→ **What the exercise asks**: Please report how many lines in the records below contain "Szórás". Reply with the number alone.

→ **Extracted data**:
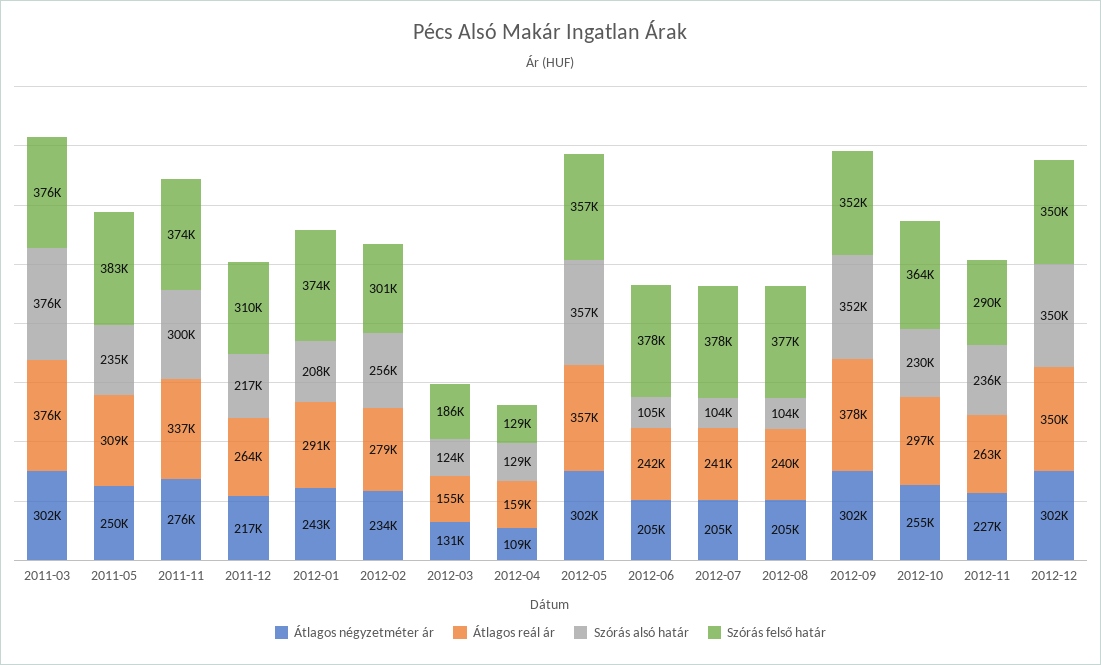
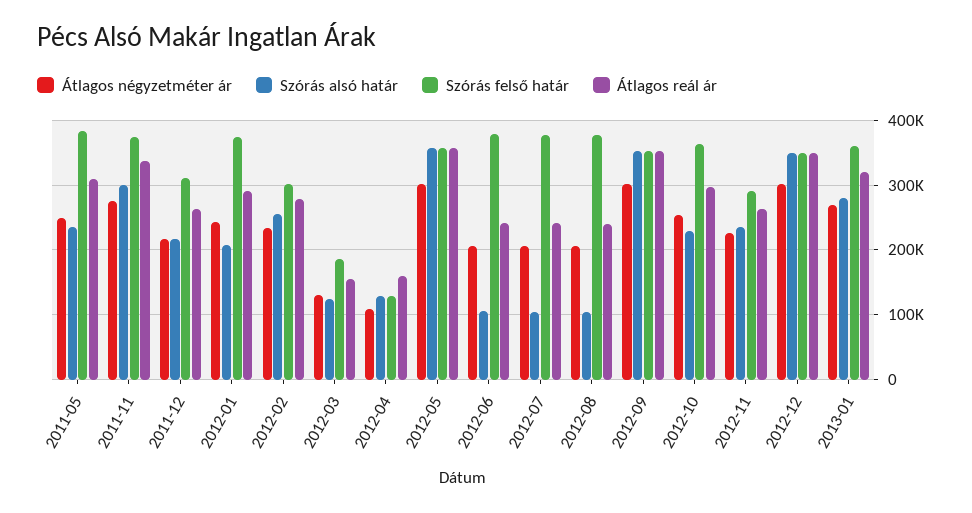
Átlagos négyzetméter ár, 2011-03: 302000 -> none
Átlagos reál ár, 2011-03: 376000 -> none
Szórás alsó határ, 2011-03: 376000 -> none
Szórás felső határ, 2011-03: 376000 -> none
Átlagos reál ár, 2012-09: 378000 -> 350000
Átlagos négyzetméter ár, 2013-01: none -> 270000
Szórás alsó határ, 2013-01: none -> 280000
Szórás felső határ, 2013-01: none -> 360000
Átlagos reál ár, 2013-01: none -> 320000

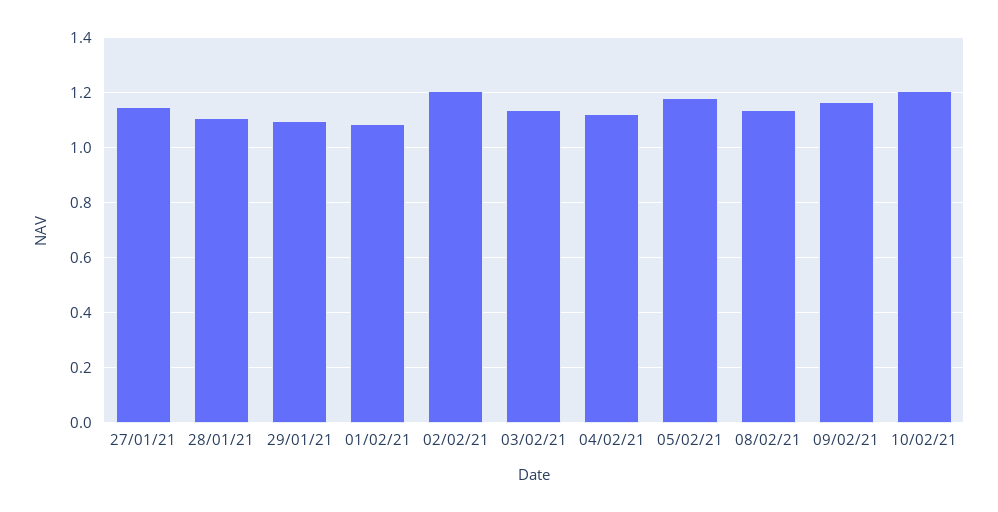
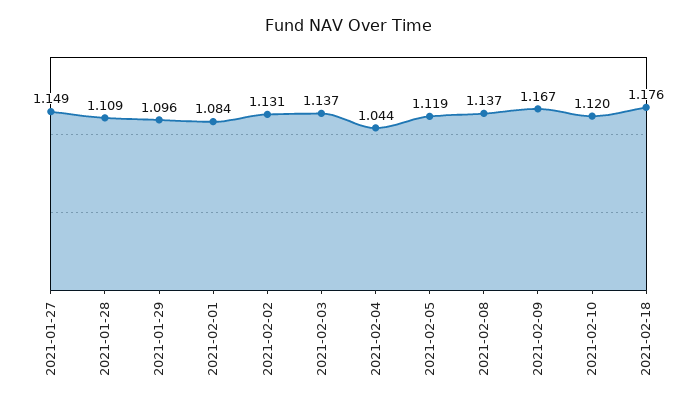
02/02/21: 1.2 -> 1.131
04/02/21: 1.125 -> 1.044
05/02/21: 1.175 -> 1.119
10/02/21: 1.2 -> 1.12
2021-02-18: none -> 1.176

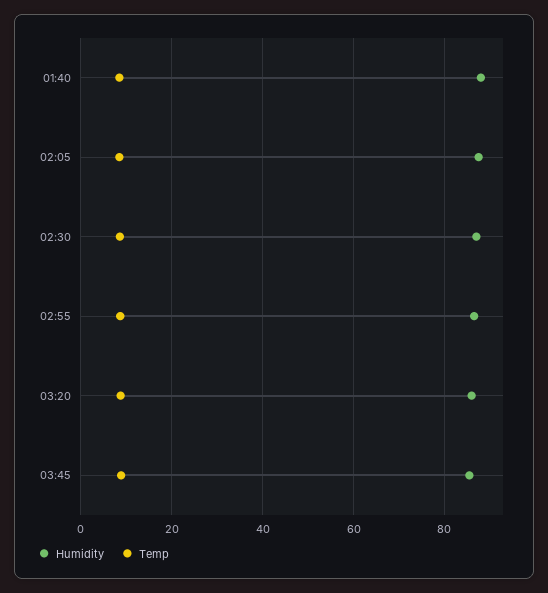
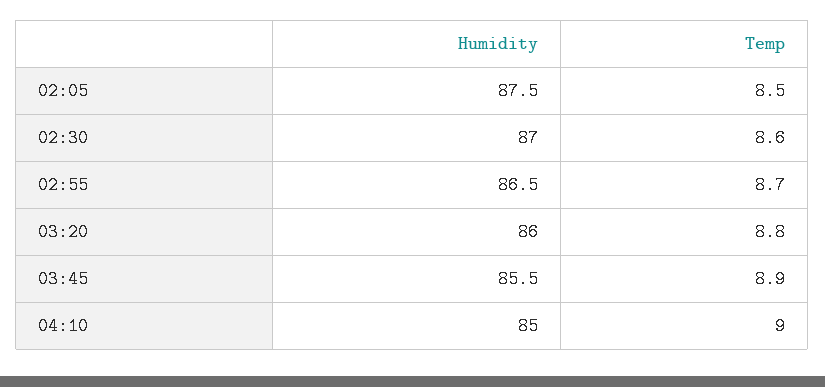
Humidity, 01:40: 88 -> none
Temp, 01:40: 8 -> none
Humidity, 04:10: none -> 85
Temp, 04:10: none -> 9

→ **Written answer**: 4